%%
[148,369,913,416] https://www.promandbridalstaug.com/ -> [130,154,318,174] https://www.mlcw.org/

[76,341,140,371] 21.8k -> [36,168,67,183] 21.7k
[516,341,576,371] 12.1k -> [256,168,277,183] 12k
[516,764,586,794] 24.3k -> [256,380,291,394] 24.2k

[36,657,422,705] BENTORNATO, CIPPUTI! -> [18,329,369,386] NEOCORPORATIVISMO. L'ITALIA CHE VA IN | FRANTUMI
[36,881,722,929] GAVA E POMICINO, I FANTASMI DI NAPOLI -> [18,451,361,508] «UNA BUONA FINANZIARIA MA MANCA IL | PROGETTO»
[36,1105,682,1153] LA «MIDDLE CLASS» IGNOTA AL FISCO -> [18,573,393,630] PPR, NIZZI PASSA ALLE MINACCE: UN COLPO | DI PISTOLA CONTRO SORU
%%
Your task is to set down all of the entries exactly as they appear.

[148,369,913,416] https://www.promandbridalstaug.com/ -> [130,154,318,174] https://www.mlcw.org/

[76,341,140,371] 21.8k -> [36,168,67,183] 21.7k
[516,341,576,371] 12.1k -> [256,168,277,183] 12k
[516,764,586,794] 24.3k -> [256,380,291,394] 24.2k

[36,657,422,705] BENTORNATO, CIPPUTI! -> [18,329,369,386] NEOCORPORATIVISMO. L'ITALIA CHE VA IN | FRANTUMI
[36,881,722,929] GAVA E POMICINO, I FANTASMI DI NAPOLI -> [18,451,361,508] «UNA BUONA FINANZIARIA MA MANCA IL | PROGETTO»
[36,1105,682,1153] LA «MIDDLE CLASS» IGNOTA AL FISCO -> [18,573,393,630] PPR, NIZZI PASSA ALLE MINACCE: UN COLPO | DI PISTOLA CONTRO SORU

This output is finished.